Work required: Reproduce word for word, from the entries below, the line with "text: Vierailu ->", the line with "html: <span><span># We", and every line between them, and nothing more.

Records to process:
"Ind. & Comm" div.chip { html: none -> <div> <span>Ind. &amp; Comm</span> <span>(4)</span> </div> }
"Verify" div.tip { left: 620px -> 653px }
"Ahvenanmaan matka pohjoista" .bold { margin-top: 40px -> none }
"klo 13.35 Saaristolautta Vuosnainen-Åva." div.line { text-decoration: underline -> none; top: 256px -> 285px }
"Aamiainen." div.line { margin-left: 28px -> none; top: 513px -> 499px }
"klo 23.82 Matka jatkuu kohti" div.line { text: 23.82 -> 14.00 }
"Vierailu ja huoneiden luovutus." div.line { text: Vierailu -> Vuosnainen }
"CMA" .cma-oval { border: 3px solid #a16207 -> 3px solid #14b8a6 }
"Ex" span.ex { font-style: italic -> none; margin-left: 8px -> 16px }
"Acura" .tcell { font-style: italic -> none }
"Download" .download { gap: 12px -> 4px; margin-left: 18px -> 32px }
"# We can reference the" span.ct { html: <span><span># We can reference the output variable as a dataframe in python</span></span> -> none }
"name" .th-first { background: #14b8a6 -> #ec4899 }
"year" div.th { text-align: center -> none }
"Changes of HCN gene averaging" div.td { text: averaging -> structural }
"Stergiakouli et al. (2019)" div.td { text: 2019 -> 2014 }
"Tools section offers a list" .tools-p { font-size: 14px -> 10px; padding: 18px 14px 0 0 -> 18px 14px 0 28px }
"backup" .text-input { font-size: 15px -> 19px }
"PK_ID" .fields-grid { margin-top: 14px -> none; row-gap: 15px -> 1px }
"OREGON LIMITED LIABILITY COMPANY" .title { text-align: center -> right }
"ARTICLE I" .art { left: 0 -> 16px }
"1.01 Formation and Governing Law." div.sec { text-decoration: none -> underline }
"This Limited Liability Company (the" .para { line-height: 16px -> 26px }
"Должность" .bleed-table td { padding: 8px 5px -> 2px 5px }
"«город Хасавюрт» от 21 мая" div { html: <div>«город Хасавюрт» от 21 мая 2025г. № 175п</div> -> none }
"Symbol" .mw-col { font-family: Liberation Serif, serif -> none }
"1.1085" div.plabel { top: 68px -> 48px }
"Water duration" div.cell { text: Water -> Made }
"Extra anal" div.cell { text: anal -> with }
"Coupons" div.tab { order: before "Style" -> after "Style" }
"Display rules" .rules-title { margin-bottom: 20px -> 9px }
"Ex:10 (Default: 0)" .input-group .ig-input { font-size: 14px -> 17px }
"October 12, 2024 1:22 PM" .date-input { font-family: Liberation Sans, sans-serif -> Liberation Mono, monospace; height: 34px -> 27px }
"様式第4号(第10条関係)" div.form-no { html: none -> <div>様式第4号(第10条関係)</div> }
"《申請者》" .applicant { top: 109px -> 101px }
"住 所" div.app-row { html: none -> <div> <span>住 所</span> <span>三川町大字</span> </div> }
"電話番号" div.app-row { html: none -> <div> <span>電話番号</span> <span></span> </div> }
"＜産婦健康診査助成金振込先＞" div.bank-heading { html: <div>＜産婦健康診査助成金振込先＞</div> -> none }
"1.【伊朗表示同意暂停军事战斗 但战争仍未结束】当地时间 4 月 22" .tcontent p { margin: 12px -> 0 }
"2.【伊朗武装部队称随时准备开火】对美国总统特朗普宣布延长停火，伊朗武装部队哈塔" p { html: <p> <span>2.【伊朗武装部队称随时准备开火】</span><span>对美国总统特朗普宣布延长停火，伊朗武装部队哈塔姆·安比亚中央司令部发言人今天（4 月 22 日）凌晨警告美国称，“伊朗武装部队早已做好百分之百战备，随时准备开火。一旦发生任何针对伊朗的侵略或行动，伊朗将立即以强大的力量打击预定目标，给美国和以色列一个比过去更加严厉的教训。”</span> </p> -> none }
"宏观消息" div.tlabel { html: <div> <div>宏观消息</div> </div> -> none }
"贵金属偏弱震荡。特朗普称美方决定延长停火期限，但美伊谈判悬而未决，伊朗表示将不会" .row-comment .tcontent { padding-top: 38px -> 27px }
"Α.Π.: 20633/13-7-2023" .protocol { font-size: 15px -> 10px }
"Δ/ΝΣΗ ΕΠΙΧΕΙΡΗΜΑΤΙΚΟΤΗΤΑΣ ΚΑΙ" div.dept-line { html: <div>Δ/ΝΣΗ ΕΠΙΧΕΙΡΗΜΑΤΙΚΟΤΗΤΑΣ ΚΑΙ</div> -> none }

Answer box:
"Vierailu ja huoneiden luovutus." div.line { text: Vierailu -> Vuosnainen }
"CMA" .cma-oval { border: 3px solid #a16207 -> 3px solid #14b8a6 }
"Ex" span.ex { font-style: italic -> none; margin-left: 8px -> 16px }
"Acura" .tcell { font-style: italic -> none }
"Download" .download { gap: 12px -> 4px; margin-left: 18px -> 32px }
"# We can reference the" span.ct { html: <span><span># We can reference the output variable as a dataframe in python</span></span> -> none }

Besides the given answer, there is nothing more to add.